1

I have seen this question, but still didn't get it, so here's what I know (it might be incorrect):

  • Initializing a variable of type String allocates memory on the heap and stores a pointer to that memory on the stack.
  • Initializing a variable of type &str stores a pointer on the stack, and I'm assuming that pointer points to a str on the heap.

If that's the case - if both String and &str store pointers on the stack pointing to memory locations on the heap - does that mean String and str (not the reference) are the same?

skevula
  • 51
  • 8
  • &str can point anywhere. It can point to .data segment of the executable in case of string literals. It can point to a buffer on the heap owned by some String. It can point to a mmap'd file. `str` meanwhile is literally just a contiguous region of bytes. – Ivan C Dec 26 '20 at 12:33
  • @IvanC Thank you for your answer, I didn't know that. – skevula Dec 26 '20 at 13:11

1 Answers1

6

This article explains quite well, and has some visuals as to how both work : https://blog.thoughtram.io/string-vs-str-in-rust/.

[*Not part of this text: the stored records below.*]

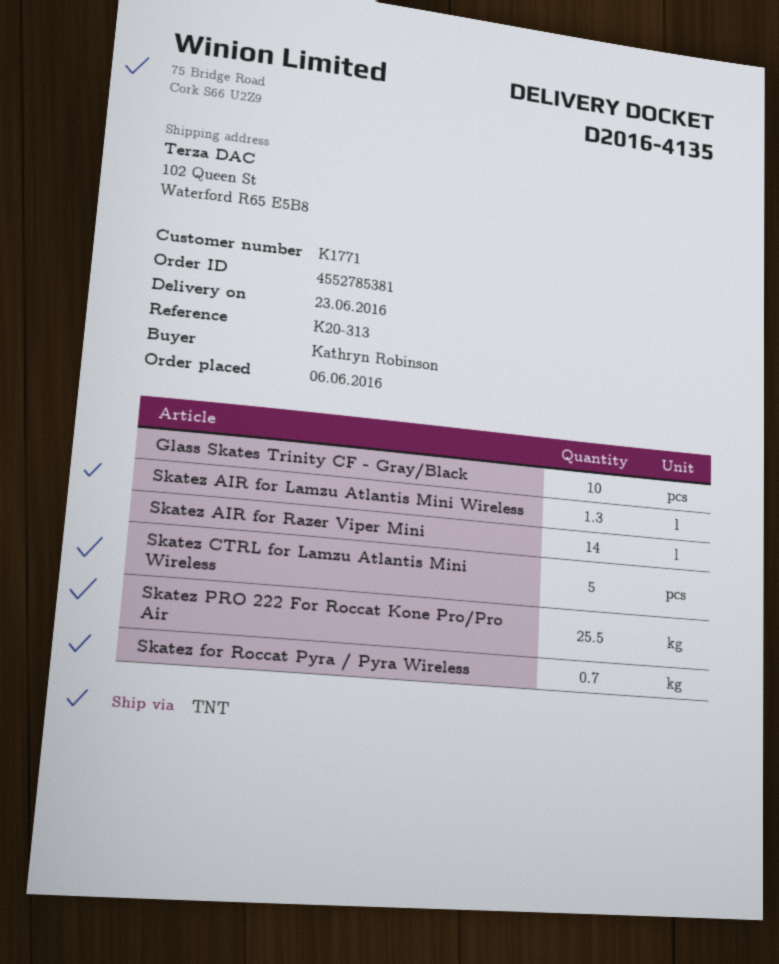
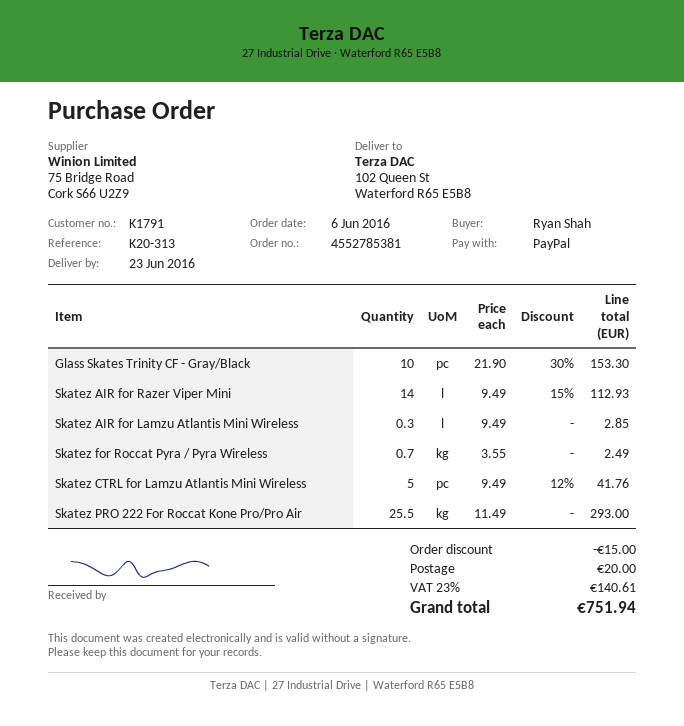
customer number: K1771 -> K1791
ordered by: Kathryn Robinson -> Ryan Shah
Skatez AIR for Lamzu Atlantis Mini Wireless: 1.3 -> 0.3

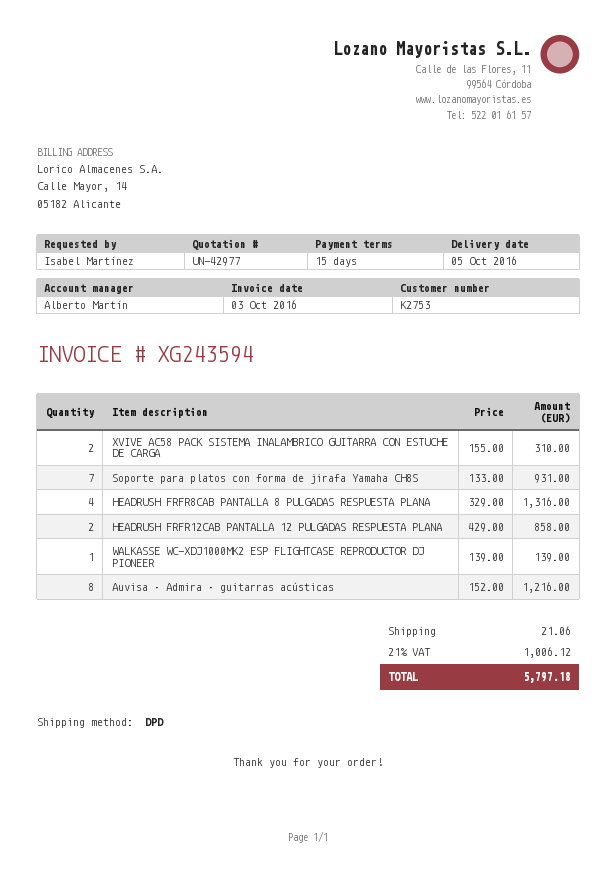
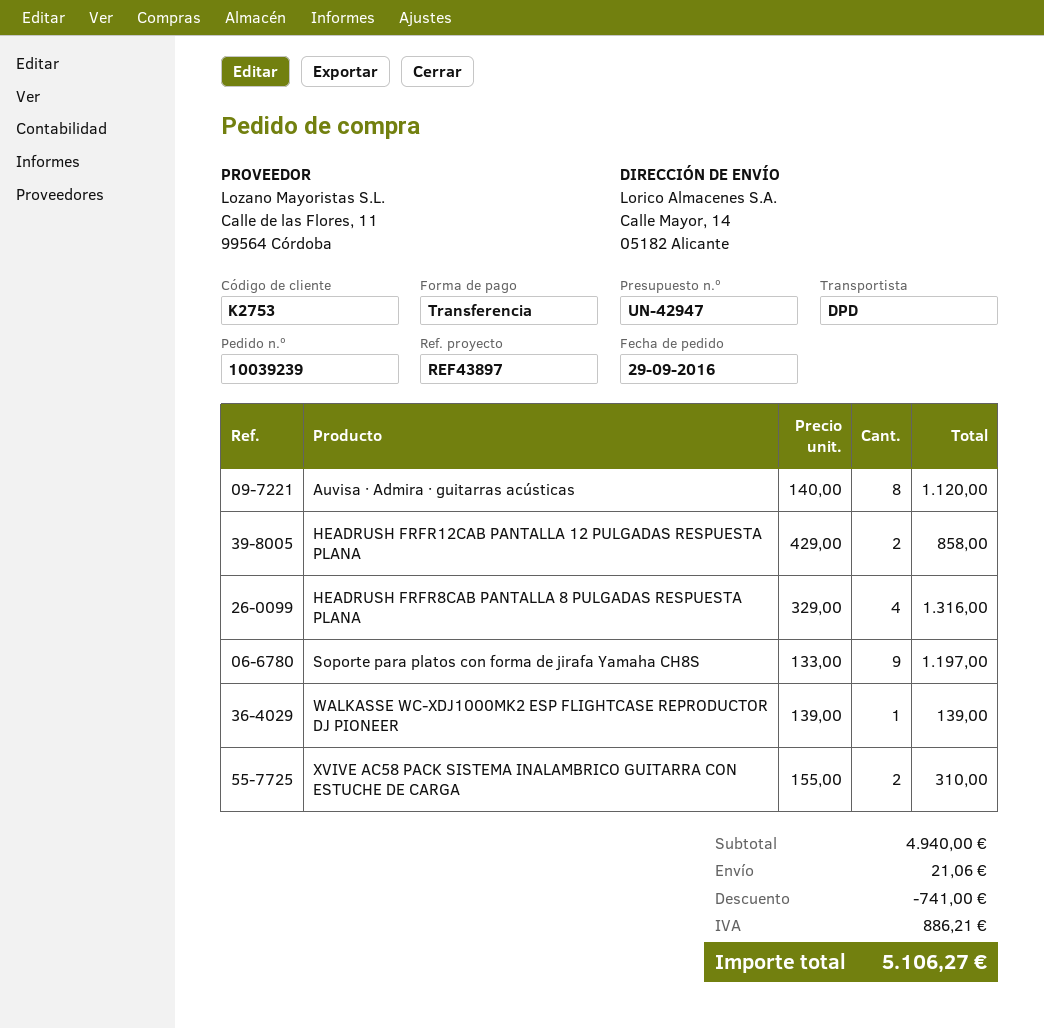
quote number: UN-42977 -> UN-42947
Soporte para platos con forma de jirafa Yamaha CH8S: 7 x 133.00 = 931.00 -> 9 x 133.00 = 1197.00
Auvisa · Admira · guitarras acústicas: 8 x 152.00 = 1216.00 -> 8 x 140.00 = 1120.00
discount: none -> 741.00
tax: 1006.12 -> 886.21
total: 5797.18 -> 5106.27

To answer your question, no they are not the same. They can just point to the same thing.

A String is a container which stores text using strs. It owns the data it points to, and can modify it or add/remove from it.

From the article, a str is :

String slices (or str) are what we work with when we either reference a range of UTF-8 text that is “owned” by someone else, or when we create them using string literals.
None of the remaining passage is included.